(WORK ORDER) Copy the data exactly from the line that contains "[247,128,443,142] Meta's __call__" through the line that contains "[582,443,591,454] it ->", keeping both end lines and leaving out everything else.

+++ DATA FOR REVIEW

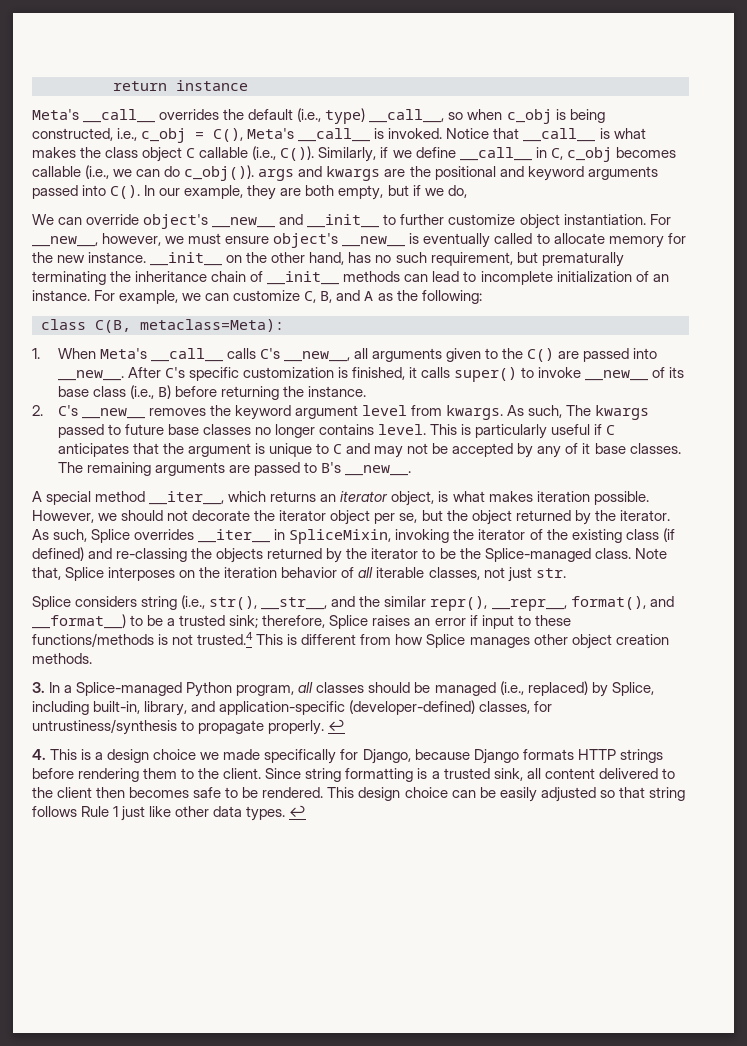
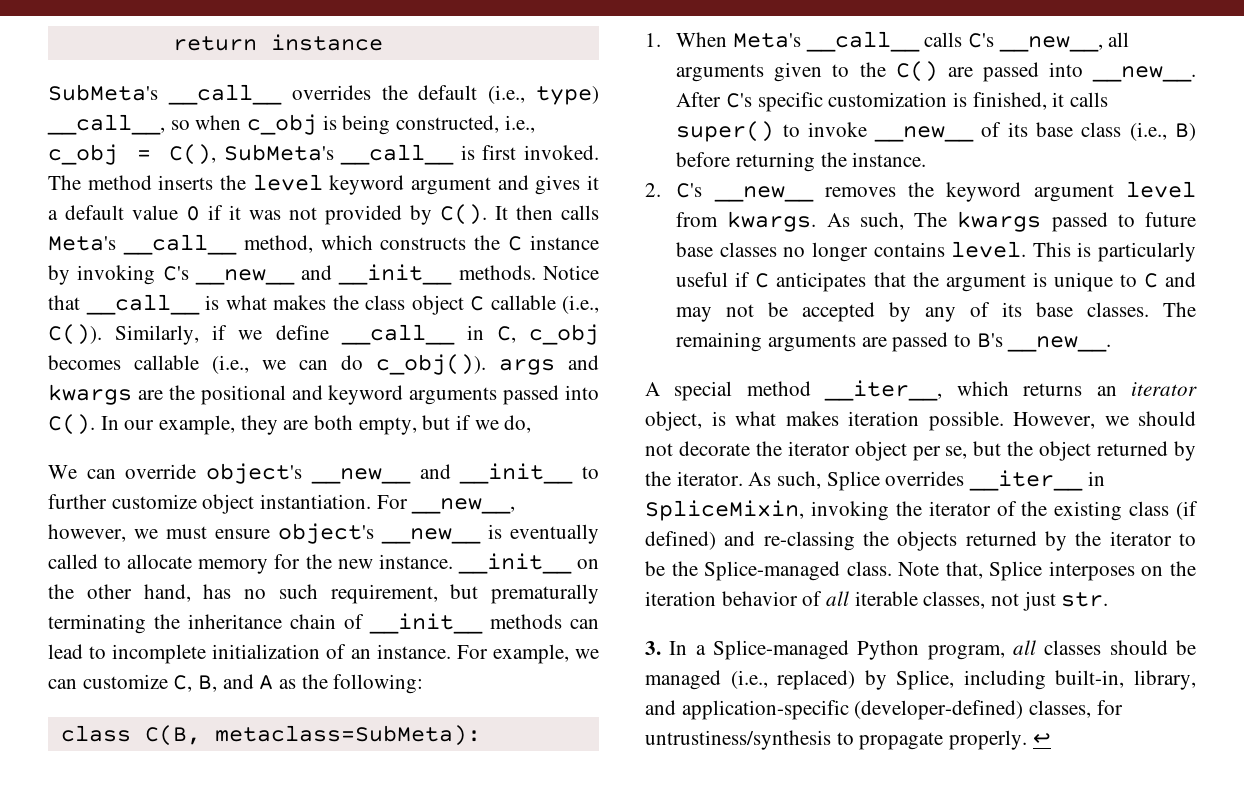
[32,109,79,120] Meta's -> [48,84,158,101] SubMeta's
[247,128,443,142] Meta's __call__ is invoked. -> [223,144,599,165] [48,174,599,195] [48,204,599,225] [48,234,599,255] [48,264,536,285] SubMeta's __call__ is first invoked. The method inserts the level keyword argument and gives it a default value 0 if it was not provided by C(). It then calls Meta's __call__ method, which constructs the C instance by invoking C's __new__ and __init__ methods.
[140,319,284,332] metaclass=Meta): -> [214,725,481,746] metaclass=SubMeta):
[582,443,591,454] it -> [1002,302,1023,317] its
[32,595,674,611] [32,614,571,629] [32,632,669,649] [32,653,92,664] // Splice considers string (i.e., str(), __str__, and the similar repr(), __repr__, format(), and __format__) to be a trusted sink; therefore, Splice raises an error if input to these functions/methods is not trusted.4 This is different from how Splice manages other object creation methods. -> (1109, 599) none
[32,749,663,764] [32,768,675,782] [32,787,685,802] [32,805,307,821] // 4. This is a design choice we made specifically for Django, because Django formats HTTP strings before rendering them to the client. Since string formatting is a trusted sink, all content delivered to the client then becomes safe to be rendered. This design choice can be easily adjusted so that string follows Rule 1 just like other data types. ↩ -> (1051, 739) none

++++++

(TASK RESULT)
[247,128,443,142] Meta's __call__ is invoked. -> [223,144,599,165] [48,174,599,195] [48,204,599,225] [48,234,599,255] [48,264,536,285] SubMeta's __call__ is first invoked. The method inserts the level keyword argument and gives it a default value 0 if it was not provided by C(). It then calls Meta's __call__ method, which constructs the C instance by invoking C's __new__ and __init__ methods.
[140,319,284,332] metaclass=Meta): -> [214,725,481,746] metaclass=SubMeta):
[582,443,591,454] it -> [1002,302,1023,317] its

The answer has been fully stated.